Evidence of Neanderthal Sophistication
Decades after the original discoveries, the Cambridge-led team retraced earlier excavations, aiming to use the latest techniques to retrieve more evidence for claims about Neanderthal burial practices. While a study led by Professor Chris Hunt of Liverpool John Moores University now suggests pollen found around one body was left by bees burrowing into the cave floor rather than indicating a flower burial, other evidence points to Neanderthal sophistication.
For example, remains from Shanidar Cave show signs of an empathetic species. One male had a paralyzed arm, deafness, and head trauma that likely rendered him partially blind, yet had lived a long time, so must have been cared for.
Further research since Shanidar Z was found has detected microscopic traces of charred food in the soil around the older body cluster. These carbonized bits of wild seeds, nuts, and grasses suggest not only that Neanderthals prepared food - soaking and pounding pulses - and then cooked it, but did so in the presence of their dead.
"The body of Shanidar Z was within arm's reach of living individuals cooking with fire and eating," said Pomeroy. "For these Neanderthals, there does not appear to be that clear separation between life and death."
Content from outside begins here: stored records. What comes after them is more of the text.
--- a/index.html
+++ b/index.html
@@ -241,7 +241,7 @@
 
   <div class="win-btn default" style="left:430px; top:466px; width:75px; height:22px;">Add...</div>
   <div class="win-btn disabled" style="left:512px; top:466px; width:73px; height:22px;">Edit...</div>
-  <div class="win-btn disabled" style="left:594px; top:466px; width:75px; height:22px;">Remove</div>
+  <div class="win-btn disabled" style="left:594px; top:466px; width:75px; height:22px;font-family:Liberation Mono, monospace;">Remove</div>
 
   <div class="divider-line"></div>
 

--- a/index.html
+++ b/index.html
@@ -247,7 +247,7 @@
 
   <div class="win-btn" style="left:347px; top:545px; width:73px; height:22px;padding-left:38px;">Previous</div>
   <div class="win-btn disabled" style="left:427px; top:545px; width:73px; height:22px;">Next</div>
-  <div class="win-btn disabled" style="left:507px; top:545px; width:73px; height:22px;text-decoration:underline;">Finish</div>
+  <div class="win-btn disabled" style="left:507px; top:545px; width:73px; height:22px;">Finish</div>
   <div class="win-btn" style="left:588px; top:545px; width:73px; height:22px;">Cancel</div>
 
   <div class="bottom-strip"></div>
Implications for Understanding Neanderthals
The reconstructed face suggests that the differences between Neanderthals and modern humans were not so stark in life. "It's perhaps easier to see how interbreeding occurred between our species, to the extent that almost everyone alive today still has Neanderthal DNA," said Pomeroy.
"Neanderthals have had a bad press ever since the first ones were found over 150 years ago," said Professor Graeme Barker from Cambridge's McDonald Institute for Archaeological Research, who leads the excavations at the cave. "Our discoveries show that the Shanidar Neanderthals may have been thinking about death and its aftermath in ways not so very different from their closest evolutionary cousins - ourselves."
The discoveries at Shanidar Cave provide an ideal laboratory to tackle one of the biggest questions of human evolution: why did Neanderthals disappear from the stage around the same time as Homo sapiens spread over regions where Neanderthals had lived successfully for almost half a million years?
As an older female, Shanidar Z would have been a repository of knowledge for her group, and here we are seventy-five thousand years later, learning from her still.